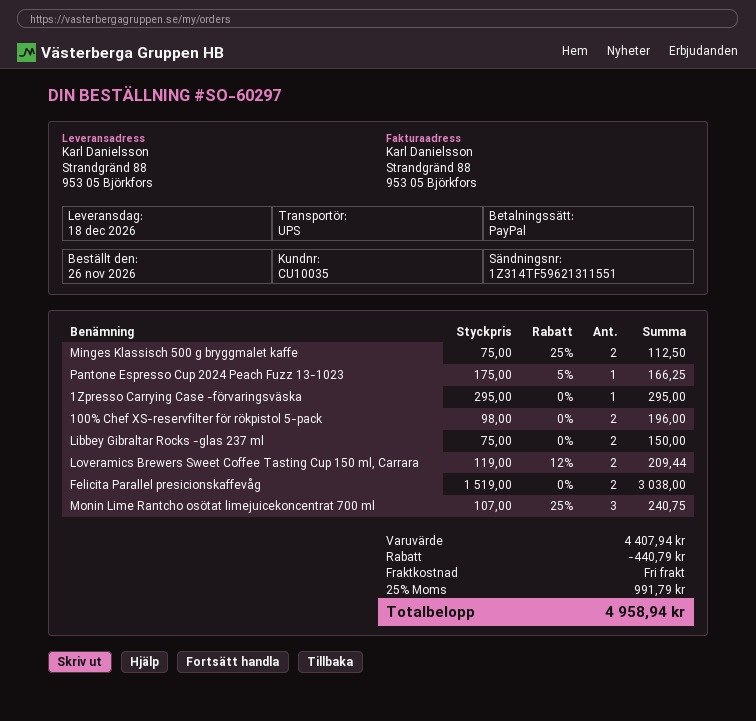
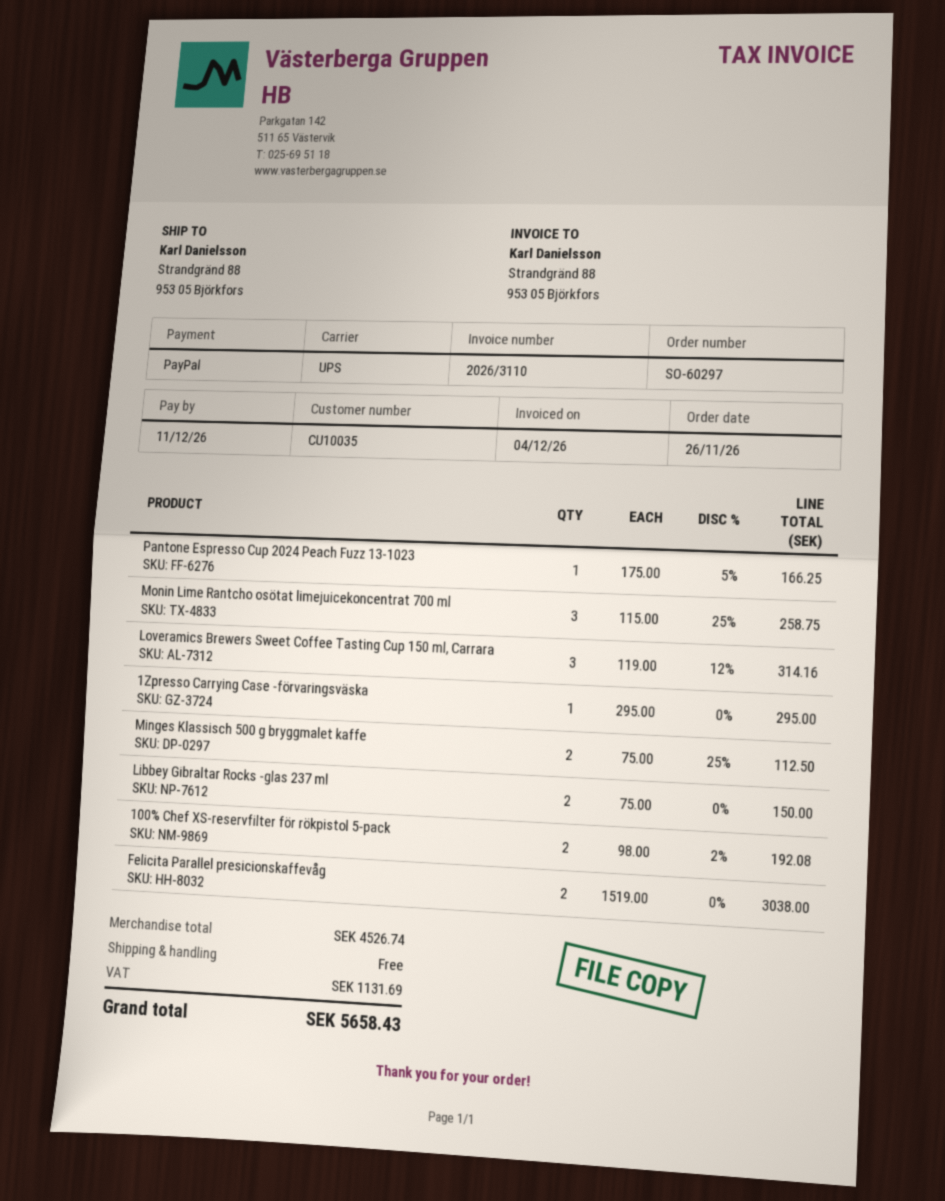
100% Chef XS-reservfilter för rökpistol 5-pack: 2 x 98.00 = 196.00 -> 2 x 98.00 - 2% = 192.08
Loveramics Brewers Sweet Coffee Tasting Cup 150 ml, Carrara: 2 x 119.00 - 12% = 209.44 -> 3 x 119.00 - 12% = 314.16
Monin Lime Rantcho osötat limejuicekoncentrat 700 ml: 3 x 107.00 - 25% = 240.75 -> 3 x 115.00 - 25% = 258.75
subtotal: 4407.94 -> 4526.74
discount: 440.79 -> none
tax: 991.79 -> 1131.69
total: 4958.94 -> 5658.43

* * *

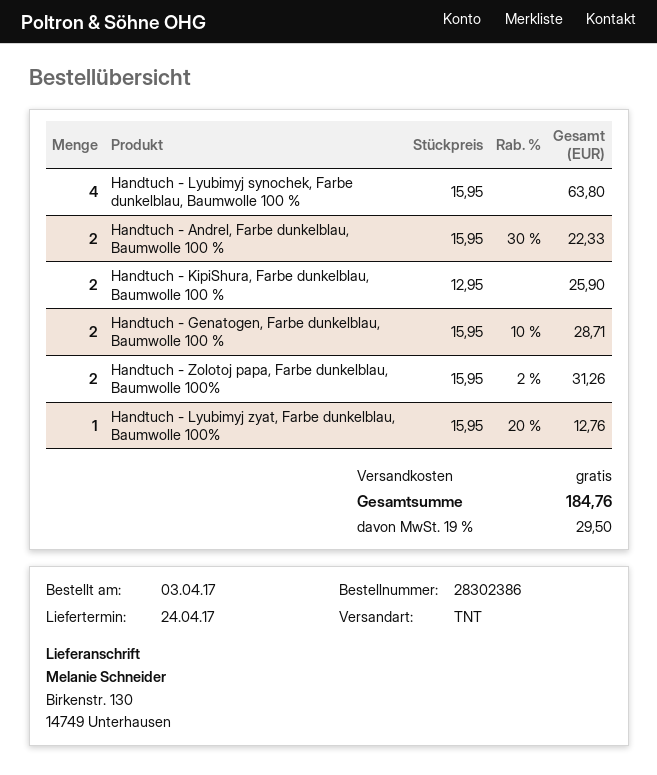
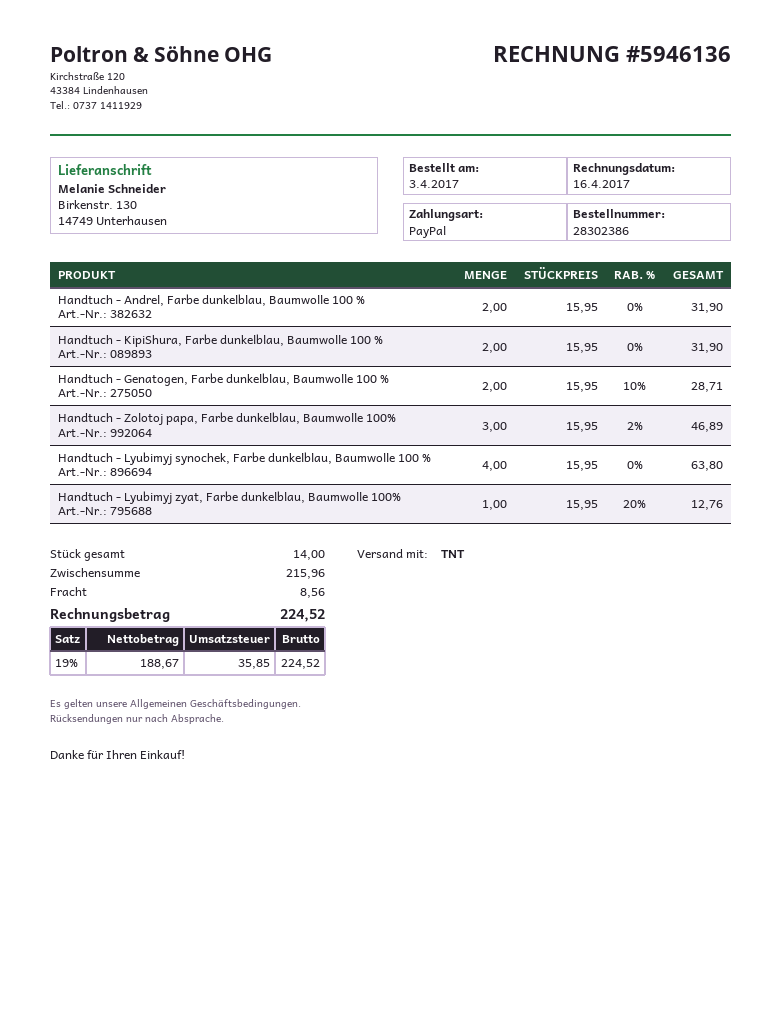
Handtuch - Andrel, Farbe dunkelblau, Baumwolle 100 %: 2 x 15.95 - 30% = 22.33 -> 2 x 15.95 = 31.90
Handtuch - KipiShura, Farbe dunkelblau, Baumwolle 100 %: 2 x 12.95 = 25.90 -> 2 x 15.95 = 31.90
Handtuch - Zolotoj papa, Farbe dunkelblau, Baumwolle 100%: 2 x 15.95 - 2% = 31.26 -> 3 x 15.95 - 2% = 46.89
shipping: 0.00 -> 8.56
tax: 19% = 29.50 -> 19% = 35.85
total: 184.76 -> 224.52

§ What is required:
Look above for the line holding "subtotal: 4407.94 -> 4526.74" and the line holding "total: 4958.94 -> 5658.43". Retype both, and every line between them, word for word and nothing else.

§ Result of the task:
subtotal: 4407.94 -> 4526.74
discount: 440.79 -> none
tax: 991.79 -> 1131.69
total: 4958.94 -> 5658.43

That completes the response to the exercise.